C250 ステーションワゴン(2009年式、走行距離4.8万km)のディーラー車が、なんと車両価格108万円で掲載されているではないか! 竜典さんは、さっそくショップを訪れた。
「同程度のC200も展示してあって、維持費を考えればC200の方がいいかなとも思いましたが、エンジンをかけてみたら直4とV6では滑らかさがまったく違いました。AMGスポーツパッケージだったこともあって、少し予算オーバーだったけどこれに決めました」
10年落ちとはいえ、新車価格600万円超えのベンツが乗り出し価格130万円。新車の軽自動車よりも安い! まさに、良いものを安く手に入れる竜典さんの面目躍如といったところである。
最強に幸せな2人
竜典さんにとって、車は移動できる大切なプライベート空間。
セブンというむき出しの空間があるからこそ、ガッチリと守られているかのようなC250の空間が心地いい。そして快適なC250があるからこそ、セブンの過激なまでのドライブフィールをさらに楽しめる。

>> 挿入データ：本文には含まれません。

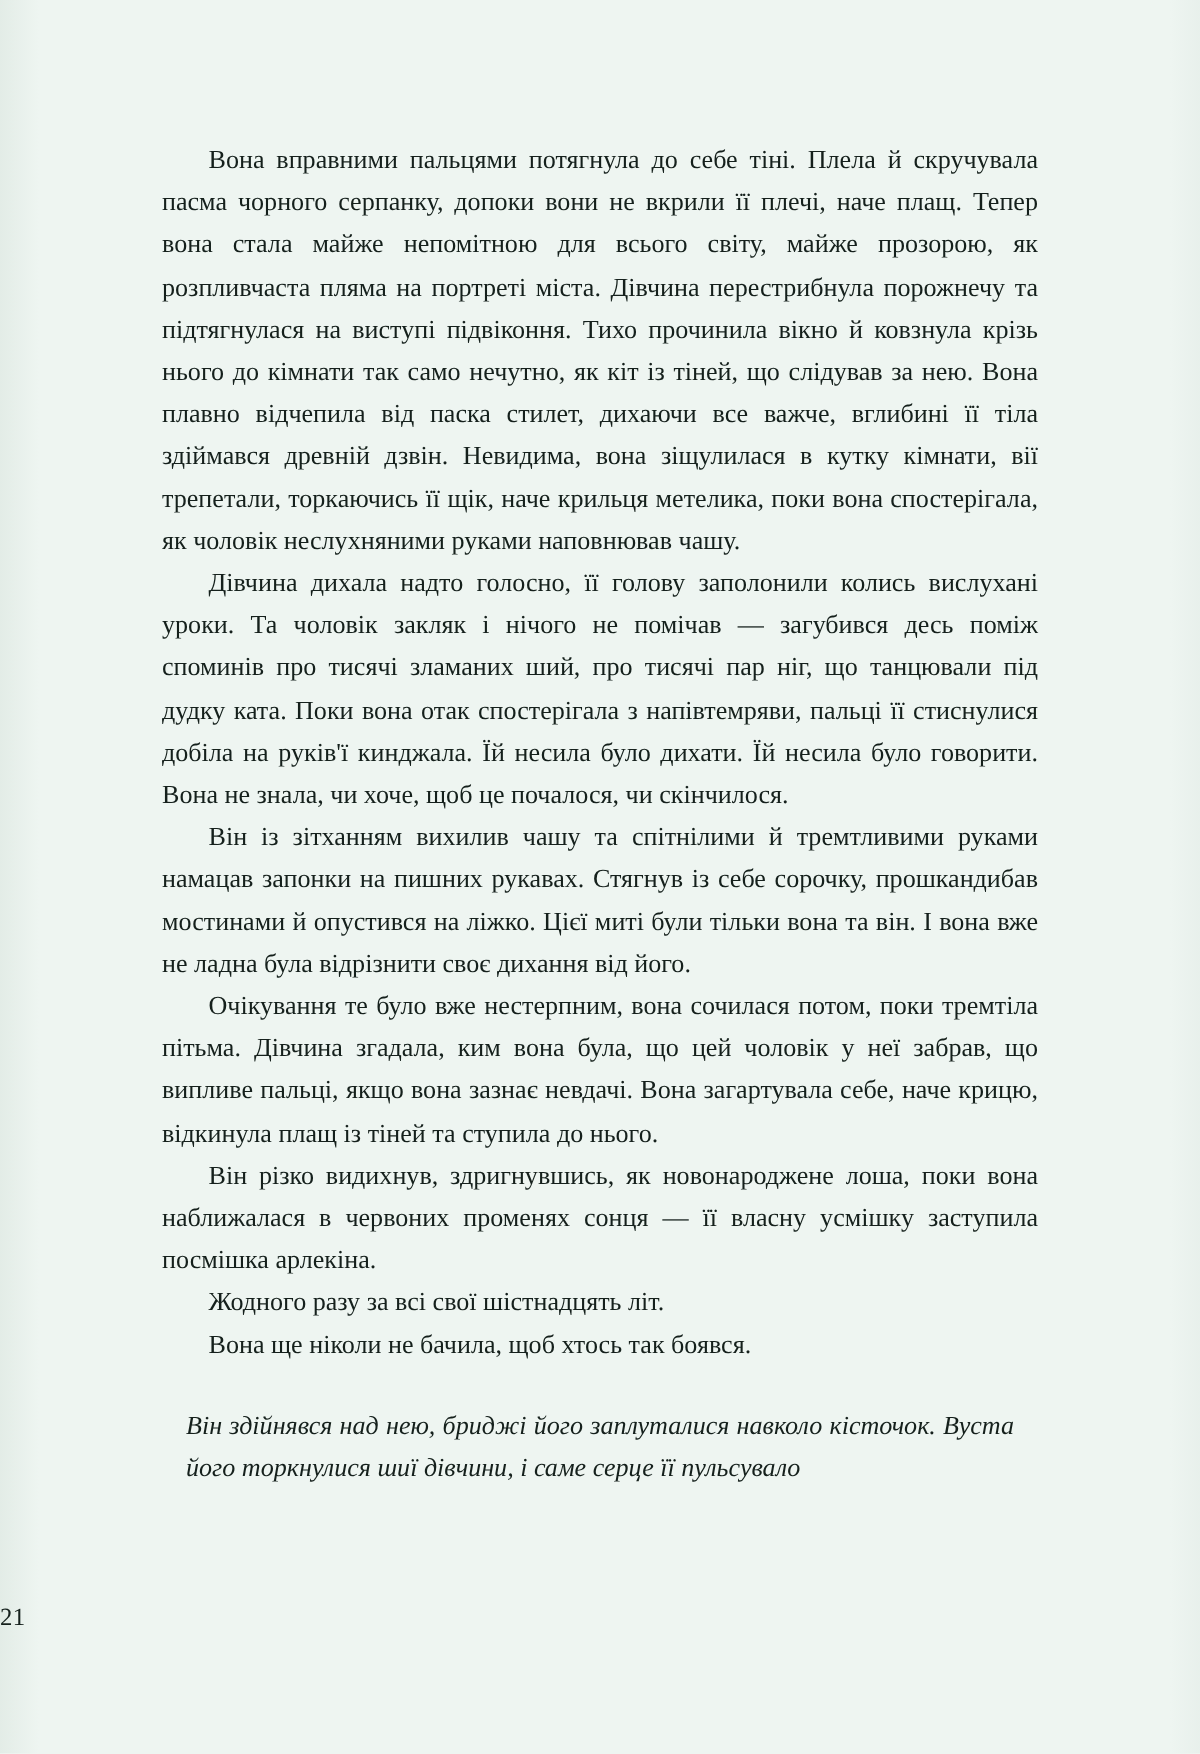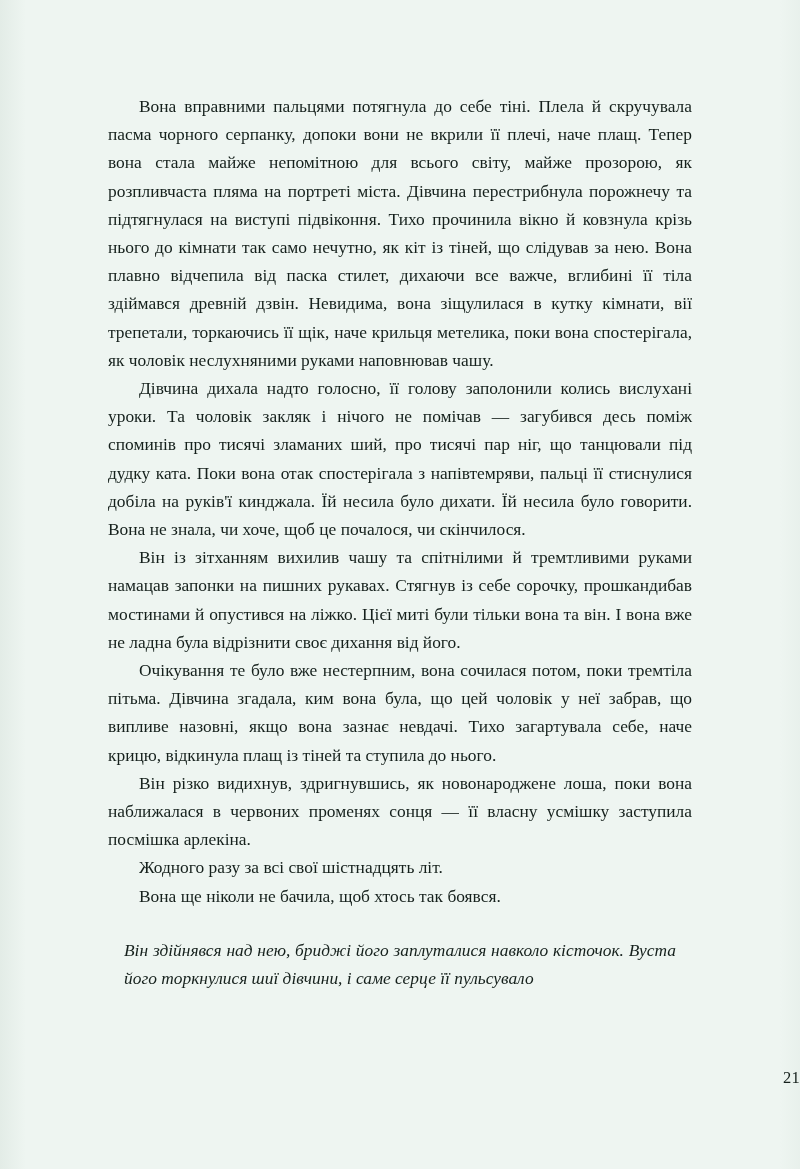--- a/index.html
+++ b/index.html
@@ -90,7 +90,7 @@
     <p class="para">Вона вправними пальцями потягнула до себе тіні. Плела й скручувала пасма чорного серпанку, допоки вони не вкрили її плечі, наче плащ. Тепер вона стала майже непомітною для всього світу, майже прозорою, як розпливчаста пляма на портреті міста. Дівчина перестрибнула порожнечу та підтягнулася на виступі підвіконня. Тихо прочинила вікно й ковзнула крізь нього до кімнати так само нечутно, як кіт із тіней, що слідував за нею. Вона плавно відчепила від паска стилет, дихаючи все важче, вглибині її тіла здіймався древній дзвін. Невидима, вона зіщулилася в кутку кімнати, вії трепетали, торкаючись її щік, наче крильця метелика, поки вона спостерігала, як чоловік неслухняними руками наповнював чашу.</p>
     <p class="para">Дівчина дихала надто голосно, її голову заполонили колись вислухані уроки. Та чоловік закляк і нічого не помічав — загубився десь поміж споминів про тисячі зламаних ший, про тисячі пар ніг, що танцювали під дудку ката. Поки вона отак спостерігала з напівтемряви, пальці її стиснулися добіла на руків'ї кинджала. Їй несила було дихати. Їй несила було говорити. Вона не знала, чи хоче, щоб це почалося, чи скінчилося.</p>
     <p class="para">Він із зітханням вихилив чашу та спітнілими й тремтливими руками намацав запонки на пишних рукавах. Стягнув із себе сорочку, прошкандибав мостинами й опустився на ліжко. Цієї миті були тільки вона та він. І вона вже не ладна була відрізнити своє дихання від його.</p>
-    <p class="para">Очікування те було вже нестерпним, вона сочилася потом, поки тремтіла пітьма. Дівчина згадала, ким вона була, що цей чоловік у неї забрав, що випливе назовні, якщо вона зазнає невдачі. Тихо загартувала себе, наче крицю, відкинула плащ із тіней та ступила до нього.</p>
+    <p class="para">Очікування те було вже нестерпним, вона сочилася потом, поки тремтіла пітьма. Дівчина згадала, ким вона була, що цей чоловік у неї забрав, що випливе пальці, якщо вона зазнає невдачі. Вона загартувала себе, наче крицю, відкинула плащ із тіней та ступила до нього.</p>
     <p class="para">Він різко видихнув, здригнувшись, як новонароджене лоша, поки вона наближалася в червоних променях сонця — її власну усмішку заступила посмішка арлекіна.</p>
     <p class="para">Жодного разу за всі свої шістнадцять літ.</p>
     <p class="para">Вона ще ніколи не бачила, щоб хтось так боявся.</p>

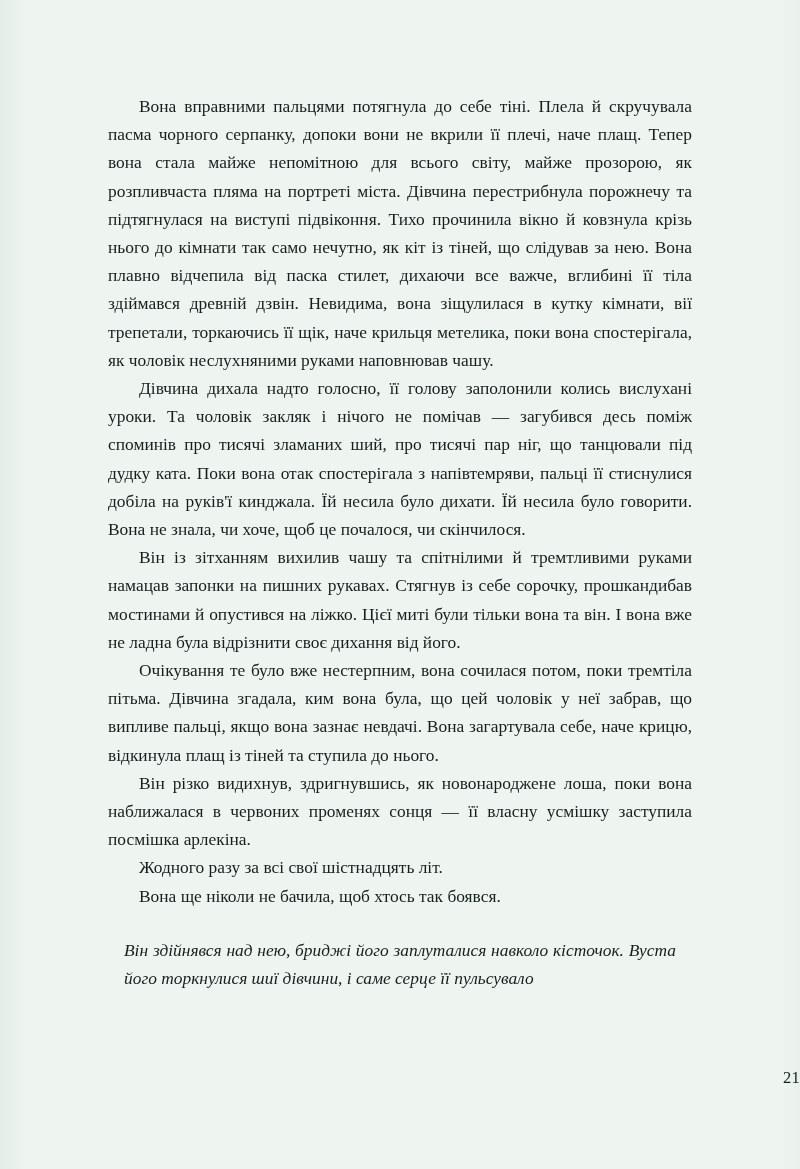--- a/index.html
+++ b/index.html
@@ -54,7 +54,7 @@
     left: 0;
     right: 0;
     top: 1068px;
-    text-align: right;
+    text-align: left;
     font-size: 16.5px;
     color: #15201c;
     letter-spacing: 0.3px;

車好きにとって、こんな理想的な空間の組み合わせがあるだろうか。しかも、2台を合わせても新車のミニバンより安い! 筋金入りの車好きは、車選びの達人でもある。
ところで、そんなご主人の車選びを陽子さんはどう思っていらっしゃるのだろうか?
「私はアニメが好きなので、ジブリ映画に出てくるようなクラシックな形の車が好きなんです。だから、セブンは大好き。一方でベンツは落ち着きがあって、こちらも大満足です。主人とは物選びのセンスが似てるから安心して任せています」
お子さんが学校に行った後に、2人でドライブに出かけることも。仲良しなご夫婦ですね、と声をかけると、陽子さんは「はい!」と底抜けの笑顔で。
最強の2台を所有するオーナー夫妻は、最強に幸せな2人でもあった。
岩本竜典さんのマイカーレビュー
メルセデス・ベンツ Cクラスワゴン(3代目)
●購入金額/約130万円
●年間走行距離/約18000㎞
●マイカーの好きなところ/ボディ、シャシーの剛性、硬めの足回り、V6の滑らかなフィーリング、女子ウケがいい!
●マイカーの愛すべきダメなところ/駐車場に止めて待ち合わせ場所へ行くまで何度も振り返って見入ってしまうので、待ち合わせの時間ぎりぎりになってしまう。それくらいかっこいいこと。
●マイカーはどんな人にオススメしたい?/走って良し、眺めて良し、こんなに満足感を得られる車はそうそうないと思います。 走る、曲がる、止まる、すべてが高次元でバランスが取れています。 車が好きな全ての人に一度は乗って体感してもらいたいです。
インタビュアー
夢野忠則
自他ともに認めるクルマ馬鹿であり、「座右の銘は、夢のタダ乗り」と語る謎のエッセイスト兼自動車ロマン文筆家。愛車は1万円で買った90年式のフォルクスワーゲン ゴルフ2と、数台のビンテージバイク(自転車)。